Tu peux passer ta vie à contrôler, anticiper, te retenir.
Ou t'autoriser enfin à découvrir qui tu es quand ton corps lâche.
La Pranic Activation ne te demande pas de devenir une autre femme.
Elle te donne l'espace pour arrêter de retenir celle que tu es déjà.
Tu sais être forte.
Gérer. Avancer. Prendre soin des autres. Tenir quand il faut tenir.
Et pourtant sentir que ton corps, lui, ne relâche jamais complètement.
Même quand tu voudrais lâcher, ton mental analyse.
Même quand tu voudrais ressentir, une partie de toi contrôle.
À force de tout tenir, on finit parfois par oublier ce que cela fait de simplement se laisser vivre.
Et si tu n'avais rien de plus à faire ?
La Pranic Activation, aussi appelée Kundalini Activation, est une pratique d'activation de l'énergie vitale.
Tu t'allonges.
La musique commence.
Et tu laisses ton corps reprendre la place que ton mental occupe constamment.
Mouvements, sensations, émotions, calme profond…
Tu ne cherches rien. Tu laisses venir.

Tu n'as même pas besoin de savoir lâcher prise.

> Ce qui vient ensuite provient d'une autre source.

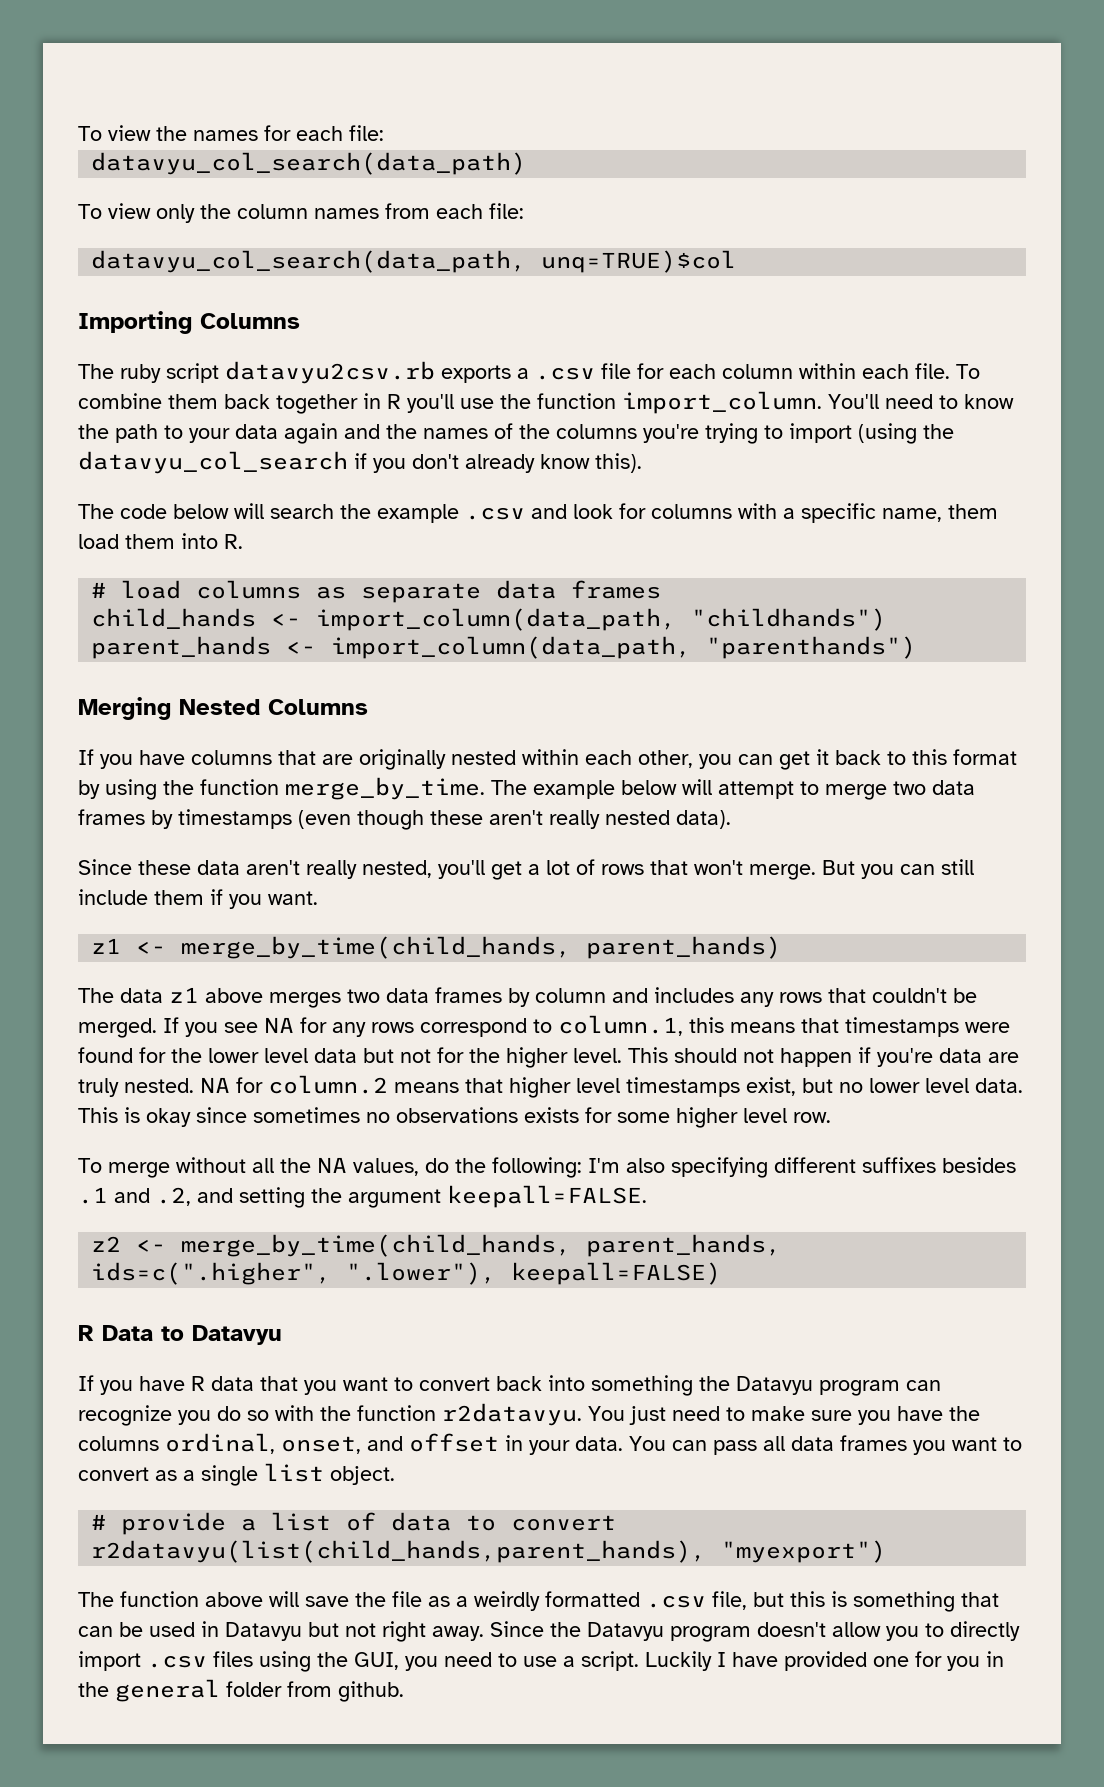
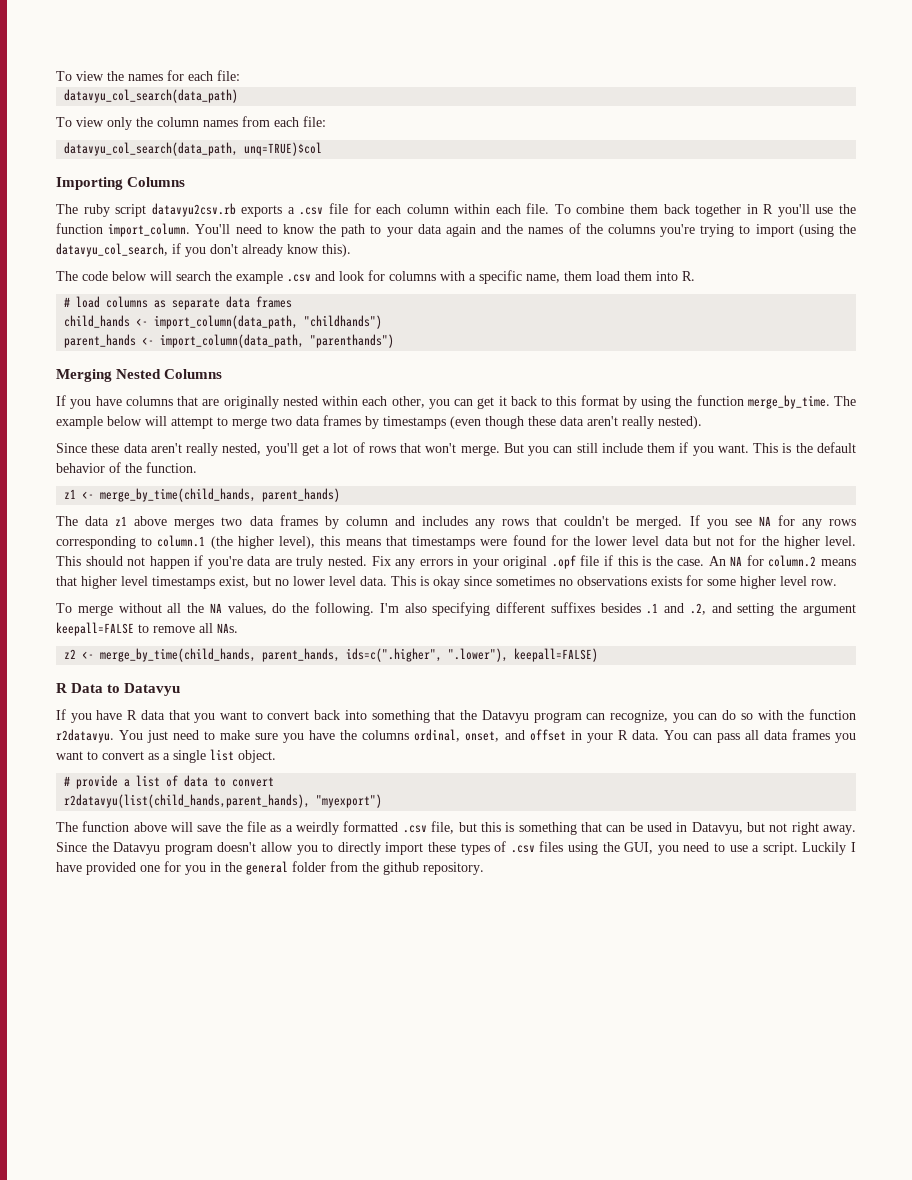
[78,451,348,474] datavyu_col_search -> [56,243,168,257] datavyu_col_search,
[489,810,731,829] aren't really nested data). -> [560,416,702,429] data aren't really nested).
(318, 898) none -> [753,442,856,453] [56,462,197,473] This is the default behavior of the function.
[420,1015,683,1037] correspond to column.1, -> [56,535,316,549] corresponding to column.1 (the higher level),
(194, 1085) none -> [371,555,726,569] Fix any errors in your original .opf file if this is the case. An
[492,1157,582,1178] following: -> [314,602,374,616] following.
[447,1185,647,1208] keepall=FALSE. -> [56,622,238,636] keepall=FALSE to remove all NAs.
(693, 1385) none -> [434,710,456,720] that
[78,1405,211,1426] recognize you -> [609,710,718,723] recognize, you can
(570, 1447) none -> [617,730,628,740] R
[225,1622,302,1641] Datavyu -> [691,822,743,835] Datavyu,
(141, 1661) none -> [428,841,507,855] these types of
[338,1681,404,1702] github. -> [362,862,484,875] the github repository.

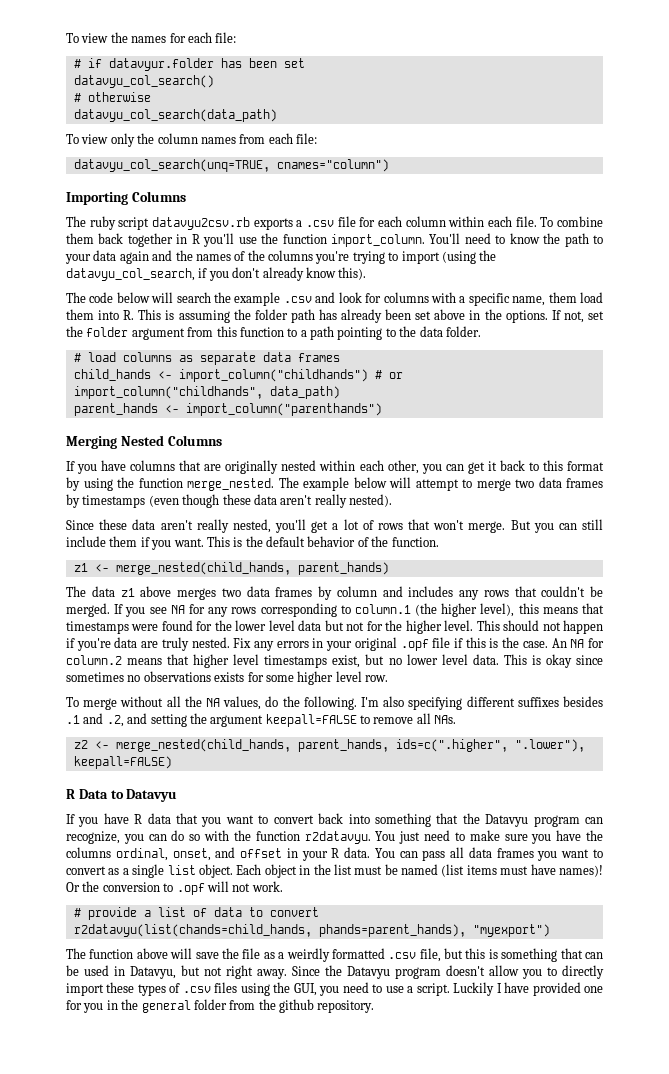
(240, 75) none -> [73,58,305,71] [73,75,214,88] [73,92,151,102] // # if datavyur.folder has been set // datavyu_col_search() // # otherwise
[64,142,323,156] datavyu_col_search(data_path, unq=TRUE)$col -> [73,159,389,172] datavyu_col_search(unq=TRUE, cnames="column")
(695, 276) none -> [138,309,604,323] [66,326,481,340] This is assuming the folder path has already been set above in the options. If not, set the folder argument from this function to a path pointing to the data folder.
[154,315,383,329] import_column(data_path, "childhands") -> [178,369,403,382] [73,386,340,399] import_column("childhands") # or import_column("childhands", data_path)
[160,334,395,348] import_column(data_path, "parenthands") -> [185,403,382,416] import_column("parenthands")
[747,395,830,409] merge_by_time. -> [187,478,274,491] merge_nested.
[100,488,257,502] merge_by_time(child_hands, -> [115,562,291,575] merge_nested(child_hands,
[100,648,257,662] merge_by_time(child_hands, -> [115,739,291,752] merge_nested(child_hands,
(276, 756) none -> [236,864,604,878] [66,881,283,895] Each object in the list must be named (list items must have names)! Or the conversion to .opf will not work.
[64,794,311,808] r2datavyu(list(child_hands,parent_hands), -> [73,924,466,937] r2datavyu(list(chands=child_hands, phands=parent_hands),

Tu peux venir avec ton mental qui analyse tout.
Ton contrôle.
Tes résistances.
Ta peur de ne rien ressentir.
Viens avec tout ça.
Tu n'as rien à provoquer.
Rien à réussir.
Pour une fois, tu peux arrêter d'essayer.
Et puis il y a le groupe.
Une femme s'autorise à relâcher.
Puis une autre.
Chacune vit quelque chose de différent, mais quelque chose devient possible ensemble :
arrêter de tout retenir.
Tu ne te perds pas dans le groupe.
Tu peux justement y retrouver davantage de toi.

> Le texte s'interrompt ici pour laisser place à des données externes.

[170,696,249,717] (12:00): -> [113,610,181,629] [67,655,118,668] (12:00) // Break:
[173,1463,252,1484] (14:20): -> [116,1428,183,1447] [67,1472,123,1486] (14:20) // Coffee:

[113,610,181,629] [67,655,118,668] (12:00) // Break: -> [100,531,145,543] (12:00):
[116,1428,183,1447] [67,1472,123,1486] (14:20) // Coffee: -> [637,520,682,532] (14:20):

Parce que ta puissance n'a peut-être jamais disparu.
Peut-être que tu as simplement appris à la retenir.
À moins ressentir.
À contrôler davantage.
À contenir ce qui déborde.
La Pranic Activation est une invitation à expérimenter l'inverse.
Moins retenir.
Plus ressentir.
Plus vivre.
La puissance n'est pas quelque chose que l'on acquiert.
C'est quelque chose que l'on cesse enfin de retenir.